What to do: Copy the following data exactly and drop the pictures.

Available records section start

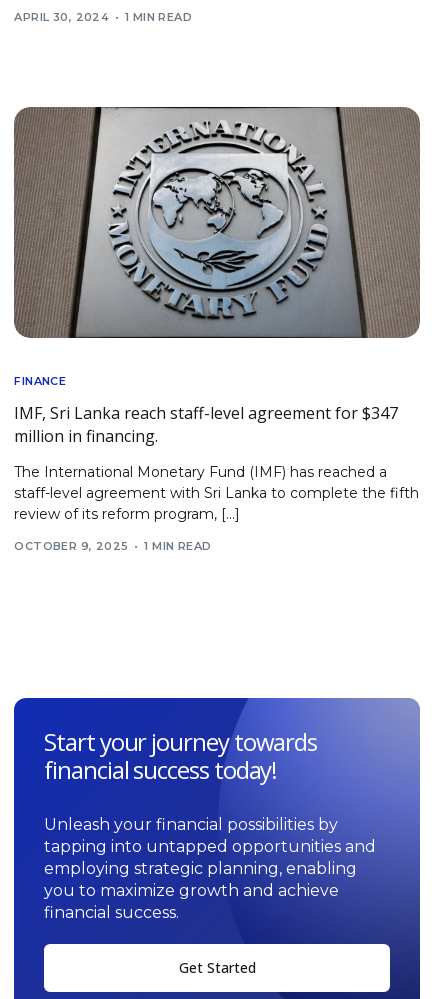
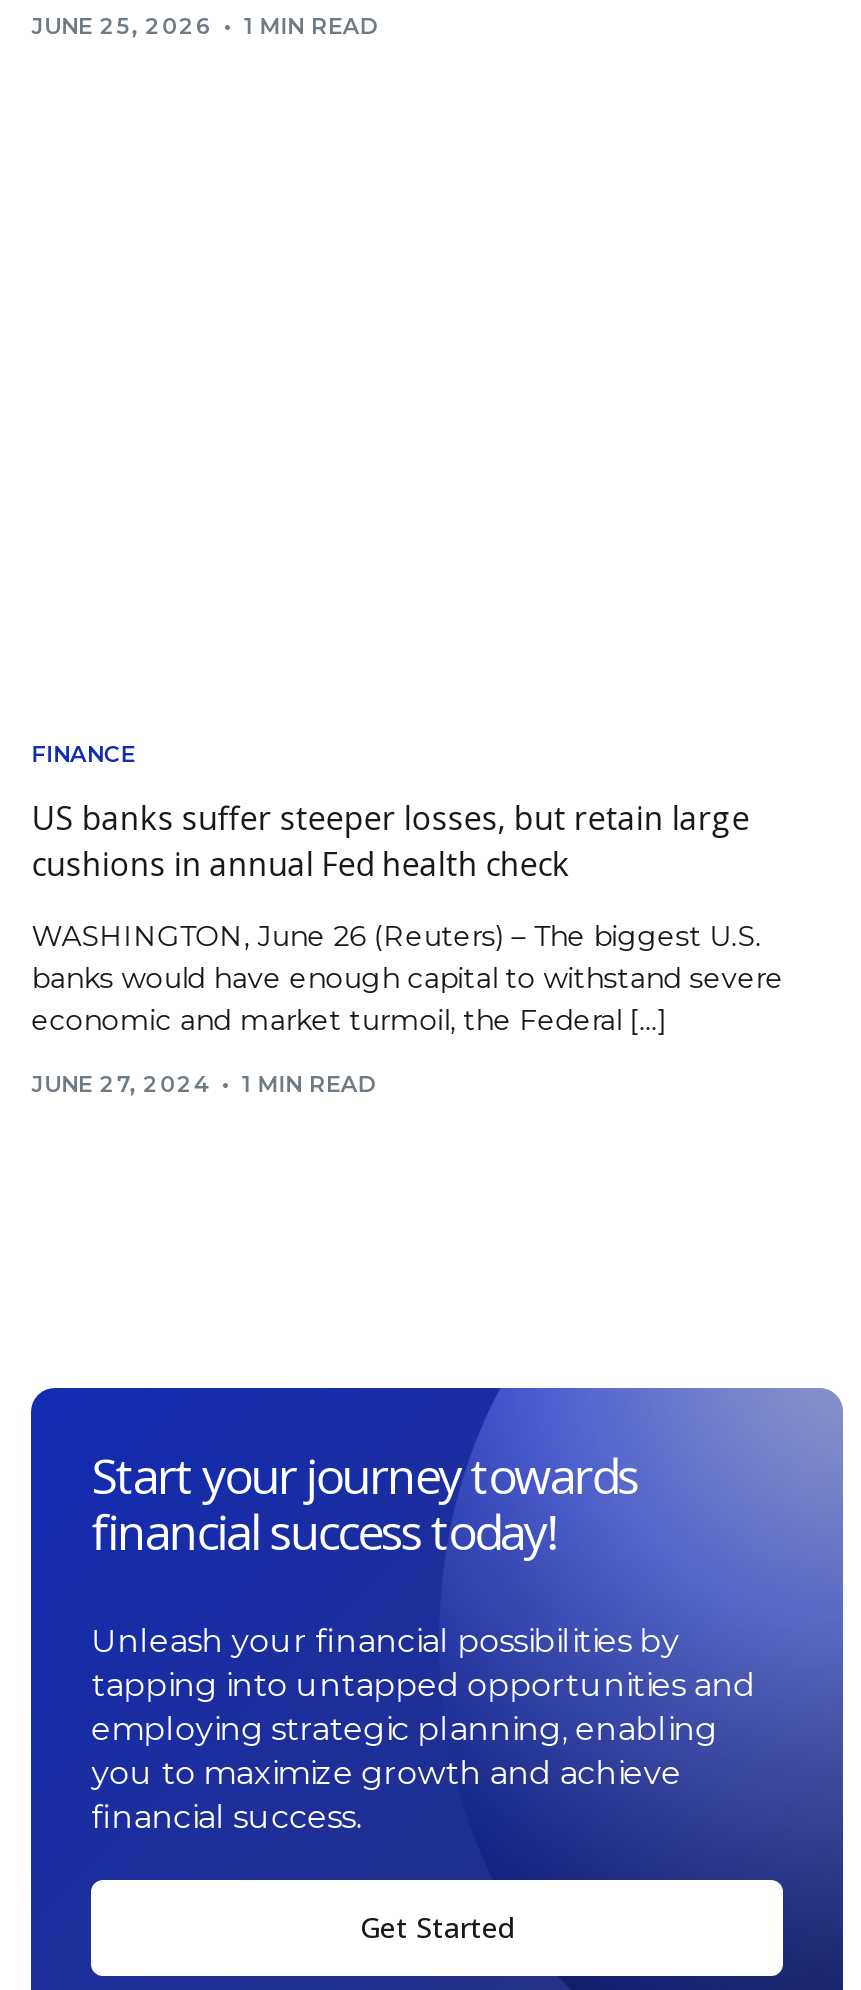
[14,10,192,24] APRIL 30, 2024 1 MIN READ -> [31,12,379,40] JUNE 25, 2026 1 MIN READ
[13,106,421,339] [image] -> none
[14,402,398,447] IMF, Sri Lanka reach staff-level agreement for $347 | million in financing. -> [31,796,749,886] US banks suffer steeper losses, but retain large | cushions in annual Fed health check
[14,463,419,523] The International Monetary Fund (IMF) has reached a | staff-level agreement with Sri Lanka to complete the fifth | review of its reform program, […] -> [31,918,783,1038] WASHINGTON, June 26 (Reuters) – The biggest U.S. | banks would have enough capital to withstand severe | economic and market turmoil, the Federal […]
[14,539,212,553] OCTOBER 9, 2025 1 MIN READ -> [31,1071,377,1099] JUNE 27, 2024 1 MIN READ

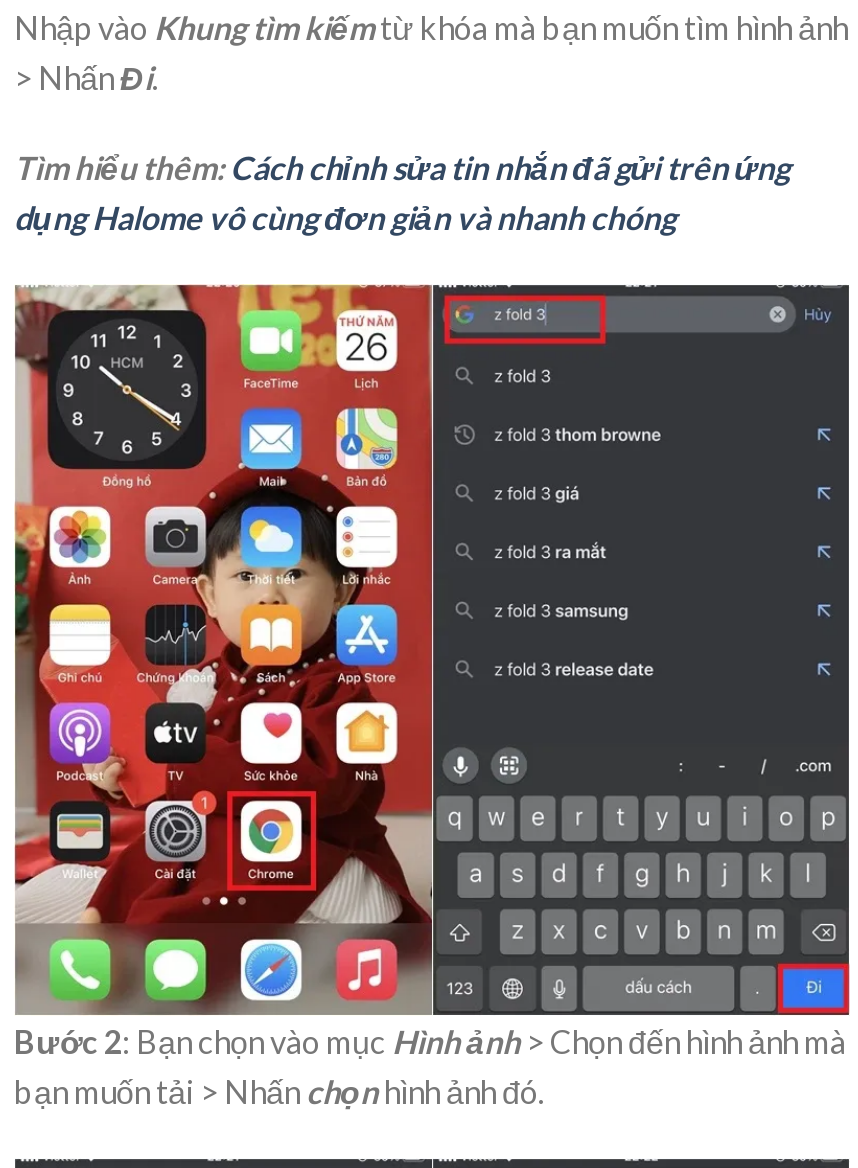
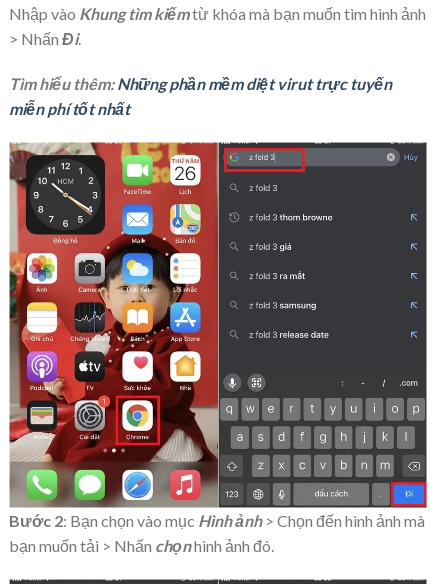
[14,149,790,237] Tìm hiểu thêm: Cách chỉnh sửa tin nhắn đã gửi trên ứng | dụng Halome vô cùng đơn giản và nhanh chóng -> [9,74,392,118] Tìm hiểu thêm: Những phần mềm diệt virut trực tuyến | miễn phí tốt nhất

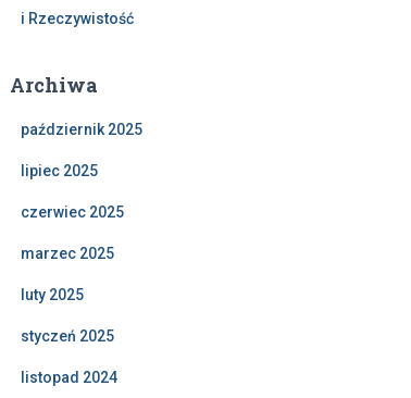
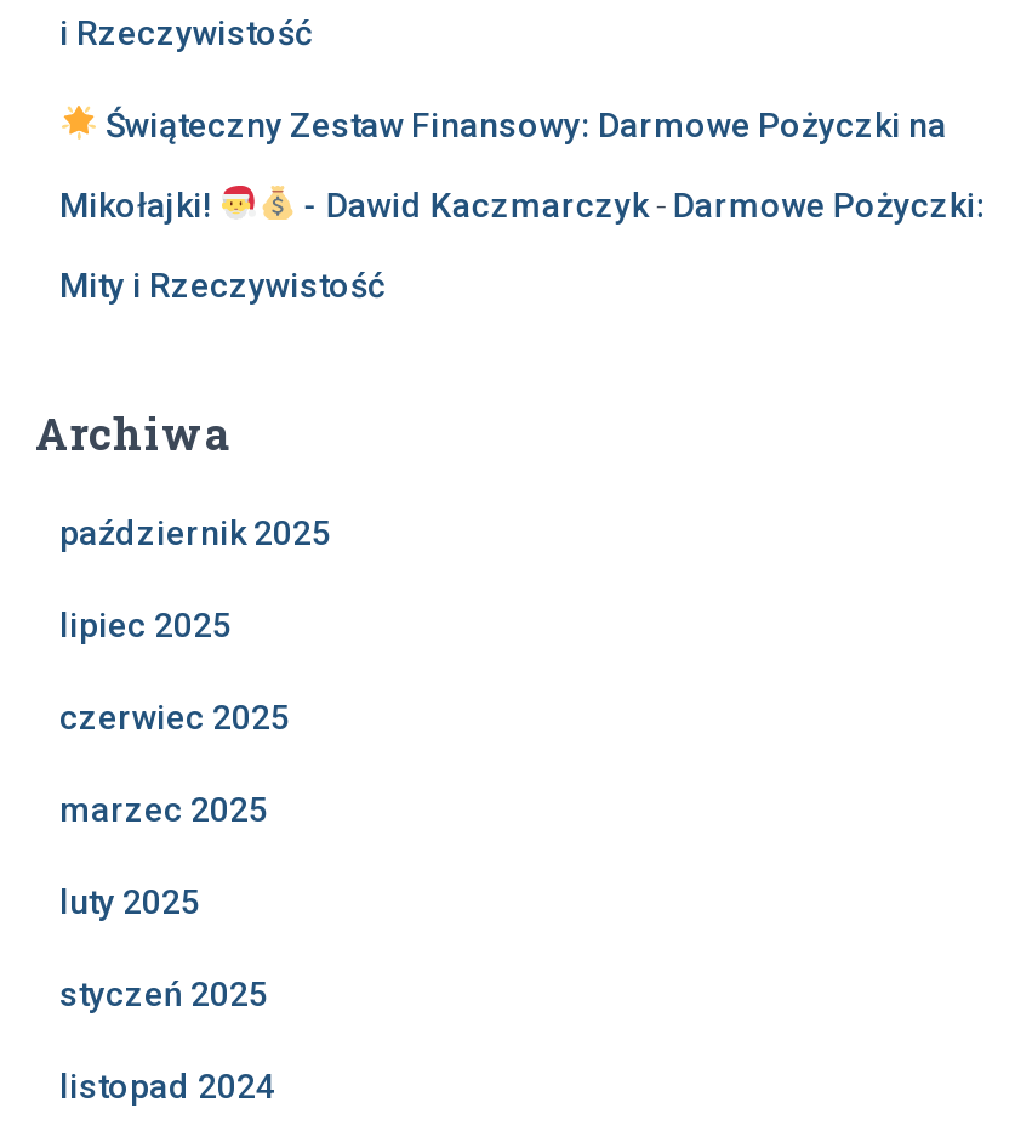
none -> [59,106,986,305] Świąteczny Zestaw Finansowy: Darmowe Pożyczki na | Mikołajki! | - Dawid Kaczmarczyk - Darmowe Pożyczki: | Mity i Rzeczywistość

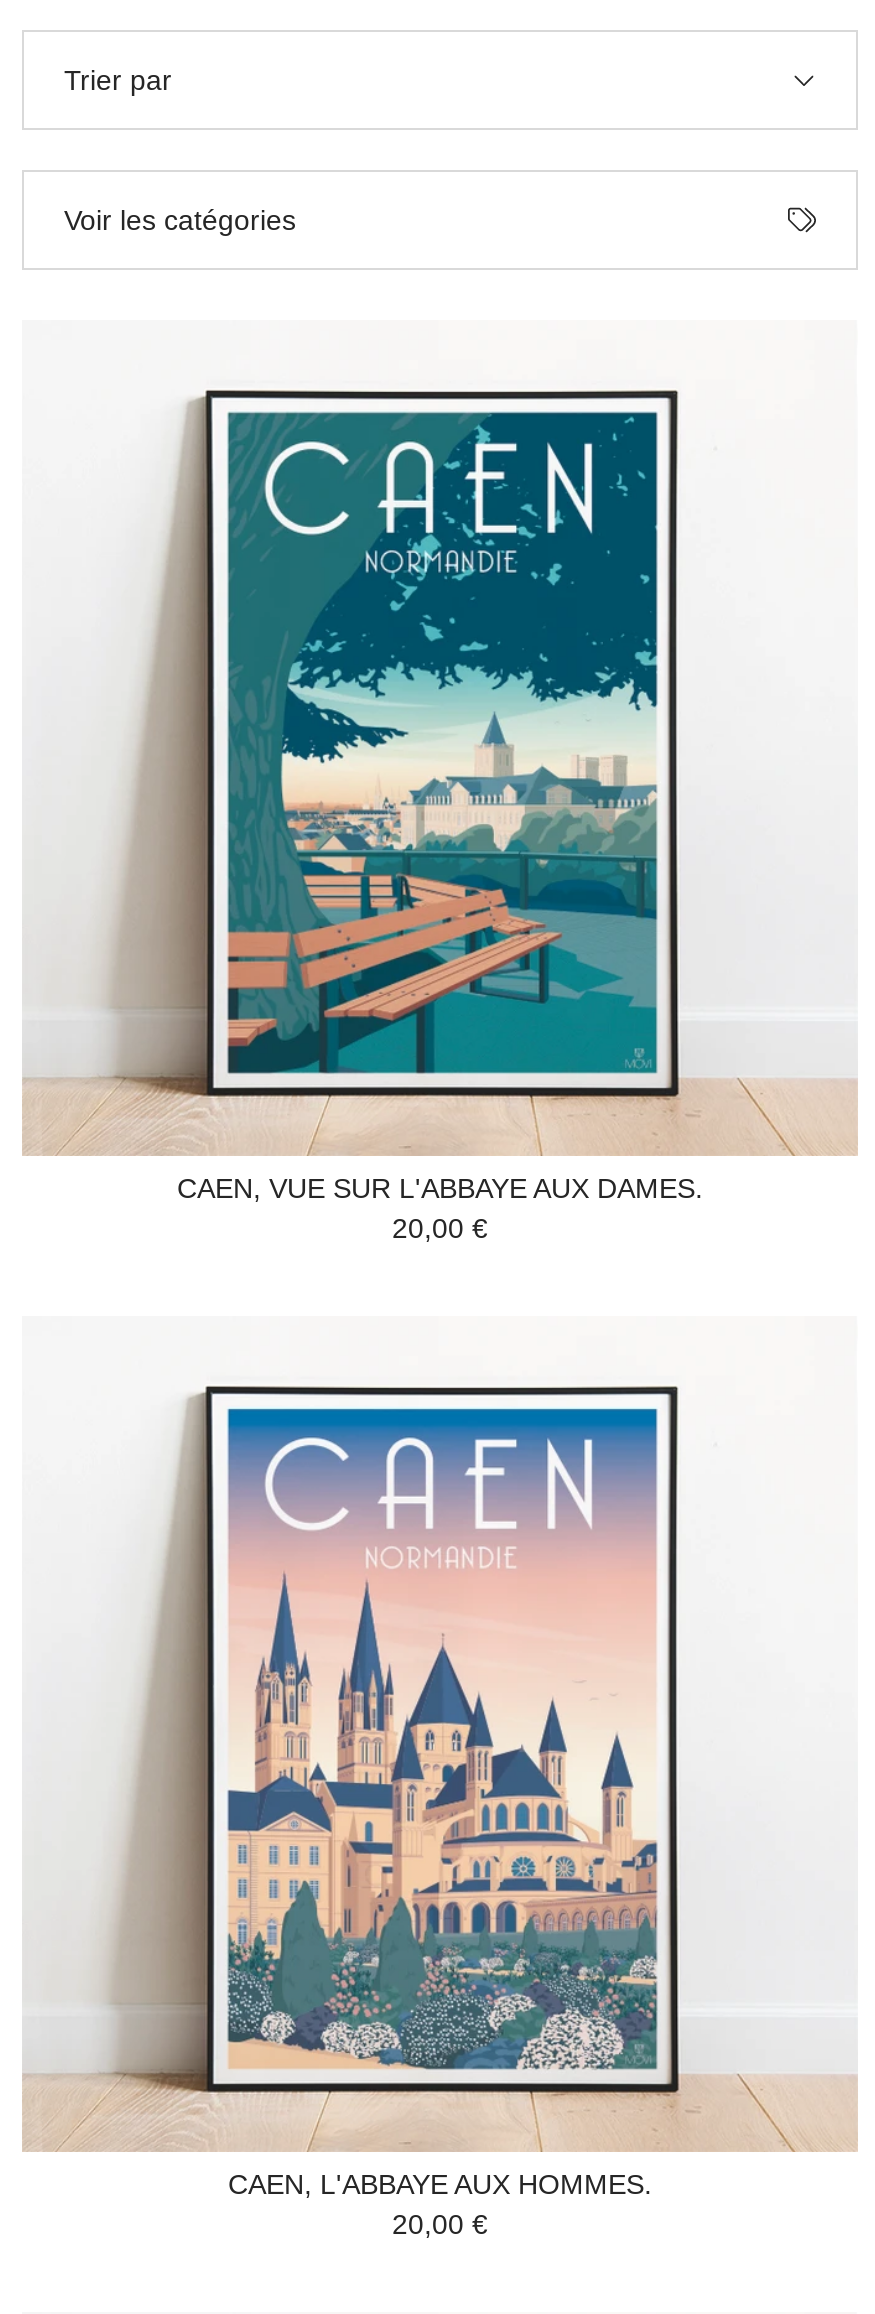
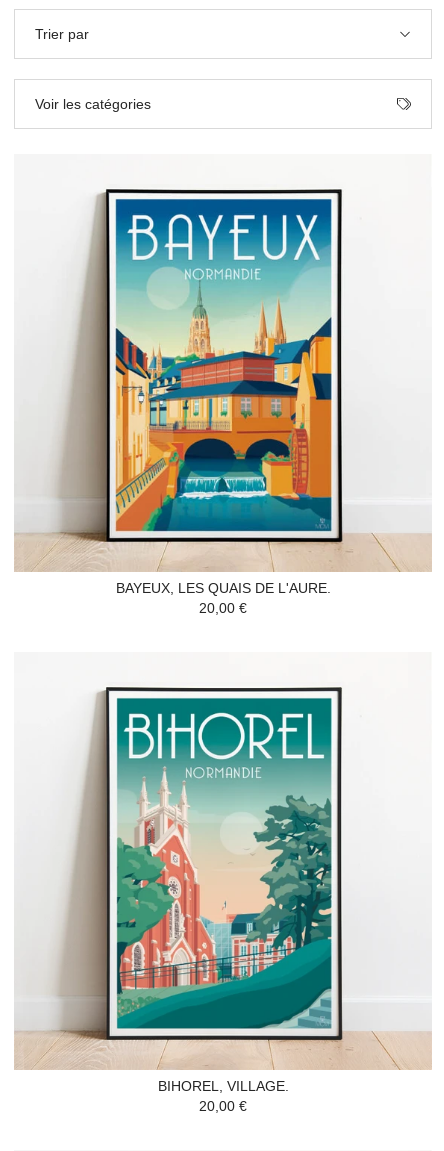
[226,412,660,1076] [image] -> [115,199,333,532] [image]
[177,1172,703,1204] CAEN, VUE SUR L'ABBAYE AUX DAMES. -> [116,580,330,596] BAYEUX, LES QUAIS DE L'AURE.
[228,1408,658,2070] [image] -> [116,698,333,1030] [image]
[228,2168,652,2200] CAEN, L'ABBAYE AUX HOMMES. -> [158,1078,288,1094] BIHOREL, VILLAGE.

Available records section end

Reply to the exercise:
[14,10,192,24] APRIL 30, 2024 1 MIN READ -> [31,12,379,40] JUNE 25, 2026 1 MIN READ
[13,106,421,339] [image] -> none
[14,402,398,447] IMF, Sri Lanka reach staff-level agreement for $347 | million in financing. -> [31,796,749,886] US banks suffer steeper losses, but retain large | cushions in annual Fed health check
[14,463,419,523] The International Monetary Fund (IMF) has reached a | staff-level agreement with Sri Lanka to complete the fifth | review of its reform program, […] -> [31,918,783,1038] WASHINGTON, June 26 (Reuters) – The biggest U.S. | banks would have enough capital to withstand severe | economic and market turmoil, the Federal […]
[14,539,212,553] OCTOBER 9, 2025 1 MIN READ -> [31,1071,377,1099] JUNE 27, 2024 1 MIN READ

[14,149,790,237] Tìm hiểu thêm: Cách chỉnh sửa tin nhắn đã gửi trên ứng | dụng Halome vô cùng đơn giản và nhanh chóng -> [9,74,392,118] Tìm hiểu thêm: Những phần mềm diệt virut trực tuyến | miễn phí tốt nhất

none -> [59,106,986,305] Świąteczny Zestaw Finansowy: Darmowe Pożyczki na | Mikołajki! | - Dawid Kaczmarczyk - Darmowe Pożyczki: | Mity i Rzeczywistość

[226,412,660,1076] [image] -> [115,199,333,532] [image]
[177,1172,703,1204] CAEN, VUE SUR L'ABBAYE AUX DAMES. -> [116,580,330,596] BAYEUX, LES QUAIS DE L'AURE.
[228,1408,658,2070] [image] -> [116,698,333,1030] [image]
[228,2168,652,2200] CAEN, L'ABBAYE AUX HOMMES. -> [158,1078,288,1094] BIHOREL, VILLAGE.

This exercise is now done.